Problem statement:
Pull every line that holds the word "font" from the entries.

Material for the task:
--- START ---
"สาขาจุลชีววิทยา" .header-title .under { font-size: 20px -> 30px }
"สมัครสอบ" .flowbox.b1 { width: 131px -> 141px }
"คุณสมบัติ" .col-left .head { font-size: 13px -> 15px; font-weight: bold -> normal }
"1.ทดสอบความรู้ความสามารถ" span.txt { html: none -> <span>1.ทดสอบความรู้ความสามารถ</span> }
--- END ---
--- START ---
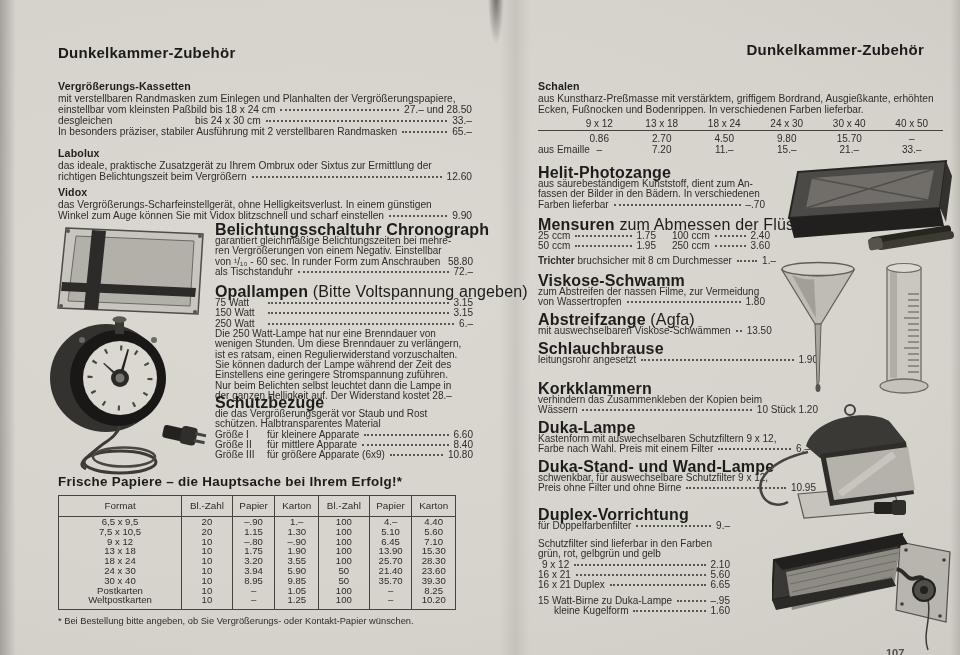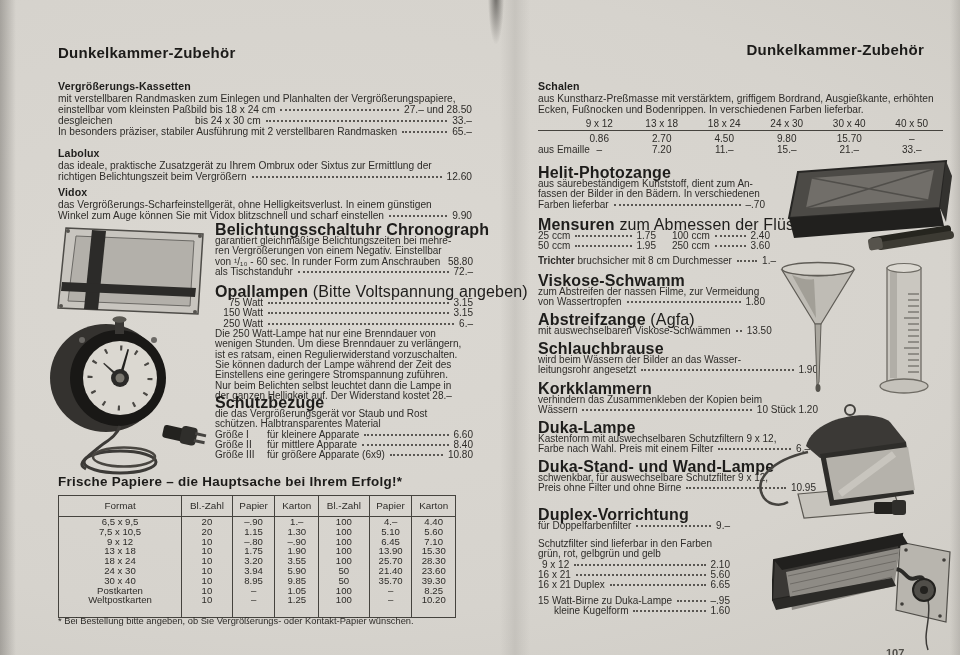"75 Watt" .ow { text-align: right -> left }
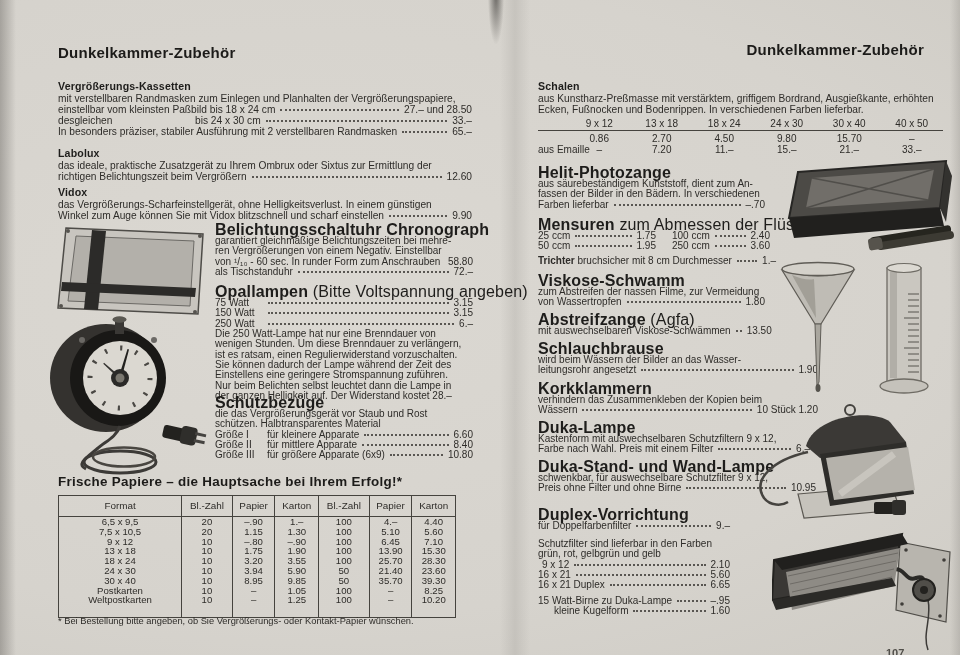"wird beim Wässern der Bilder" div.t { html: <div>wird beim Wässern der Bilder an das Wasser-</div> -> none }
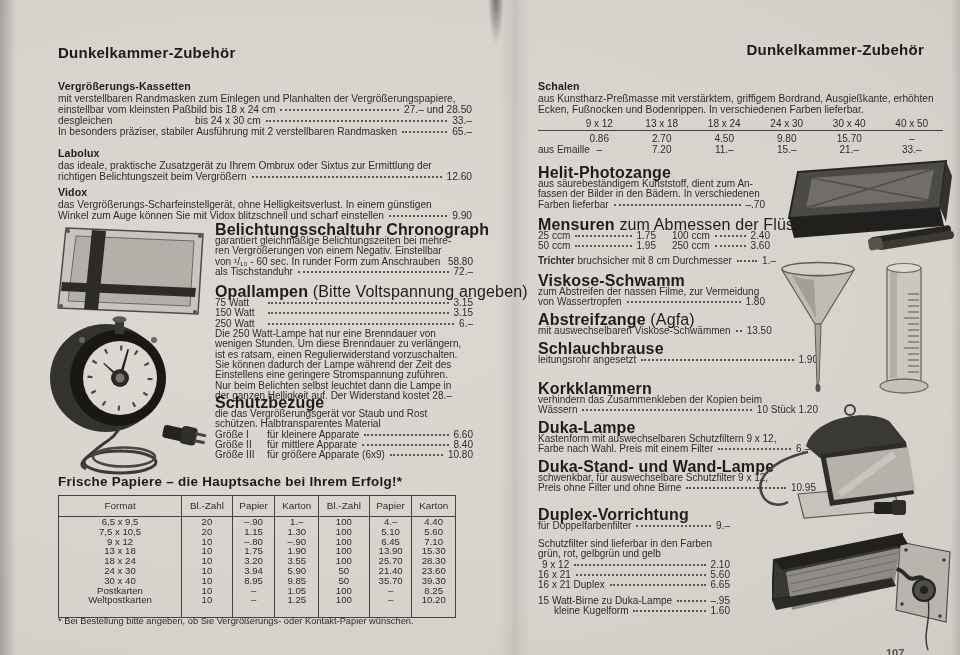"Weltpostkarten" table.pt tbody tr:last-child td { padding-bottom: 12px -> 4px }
--- END ---
Exercise output:
"สาขาจุลชีววิทยา" .header-title .under { font-size: 20px -> 30px }
"คุณสมบัติ" .col-left .head { font-size: 13px -> 15px; font-weight: bold -> normal }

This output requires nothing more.